Post # 1
This is a spin off from another post. I noticed some people said that if they are not close to the couple they would skip the ceremony and go to the reception (because the ceremony is so early).
I think skipping the ceremony is rude. That is the whole purpose of the celebration. Obviously I think there are good reasons to skip it but for the most part I think you should be at the ceremony if you plan on taking part in the food and alcohol that is provided at the reception.
DH’s family is notorious for skipping the ceremony and just going to the reception. This really annoyed me on the day of and TBH I didn’t even know this was a thing before I met him. None of them had a reason other than not wanting to sit through a 30 minute ceremony (even though they are all Catholics).

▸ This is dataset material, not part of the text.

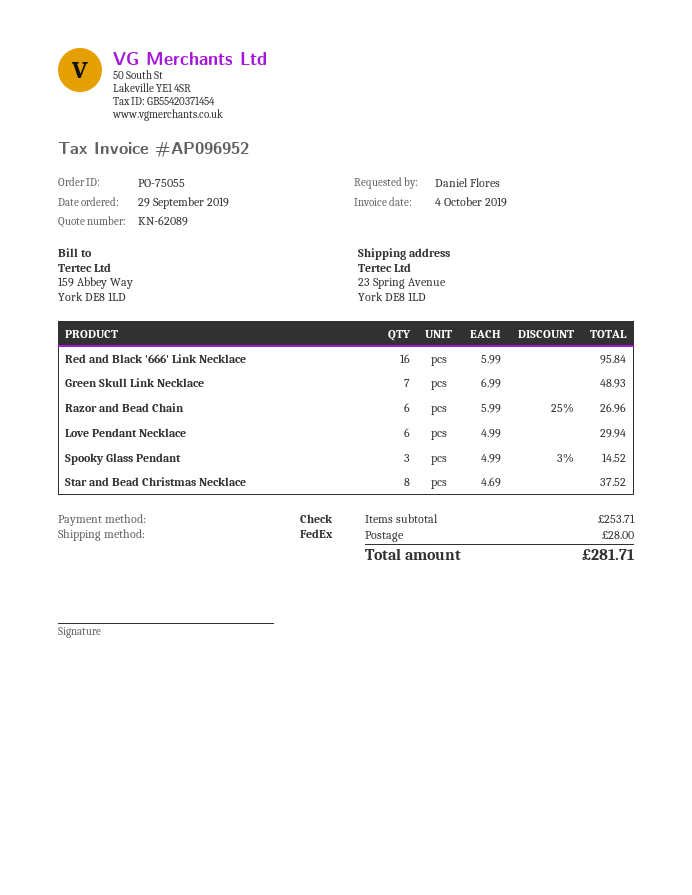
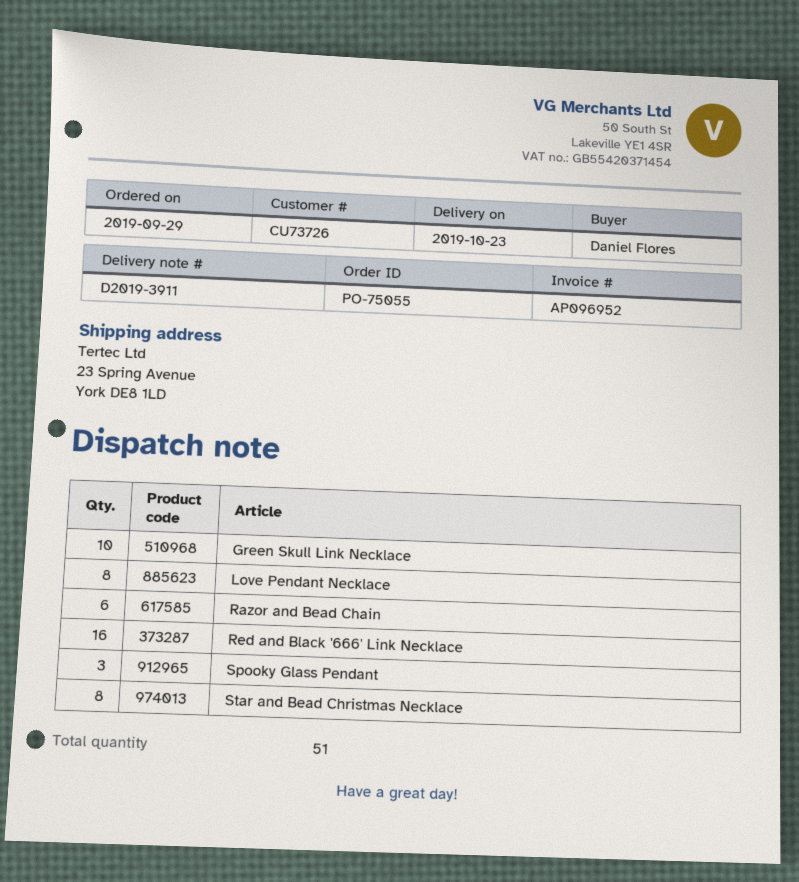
Green Skull Link Necklace: 7 -> 10
Love Pendant Necklace: 6 -> 8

So what do you think bees? Rude or not? If you are a skipper, why do you do it?
ETA: I’m not talking about if you have to work. I fully understand that some people just can’t get off. I’m talking about people who just don’t go because they would rather be doing something else or just don’t feel like going.
Post # 3
I would never do so on purpose. Two of my parents’ friends missed our ceremony because of traffic or something, but I didn’t think that was rude. I thought, too bad! Also…as the bride, I honestly didn’t even know they weren’t there. My husband’s dad (hee hee I wrote fiance and had to change it) was sitting in a different seat than planned during the ceremony, so I noticed that he was missing, but I didn’t notice that my grandmother was BEHIND my husband’s mom until I saw pictures. So I don’t think the bride/groom would notice unless they’re VERY observant or if you’re VERY close to them and they’d be looking for you in the crowd.
Post # 4
@peachacid: I agree. I think there are definitely reasons to miss it but when someone just skips it, it bugs me. Hehe, I did that too for a couple weeks after we got married 🙂
I didn’t notice at ours but I have attended quite a few weddings for his cousins and noticed there. The first one we went too DH said we would just skip the ceremony, I said “no way!” I love seeing the actual ceremony and love that moment when the bride walks in (even if I don’t know them well!).
Post # 5
Totally rude and I’ve never done it in 20-30 weddings over the years.
I would only consider it for a very good reason (e.g. daughter has a dance concert) and even then I would explain/apologise to the bride or groom and ask if it was ok.
Post # 6
I am under the impression that the reception is a thank you for celebrating their new marriage. If you aren’t there to see the ceremony and beginning of their new relationship, I think it is incredibly rude to partake in the thank you.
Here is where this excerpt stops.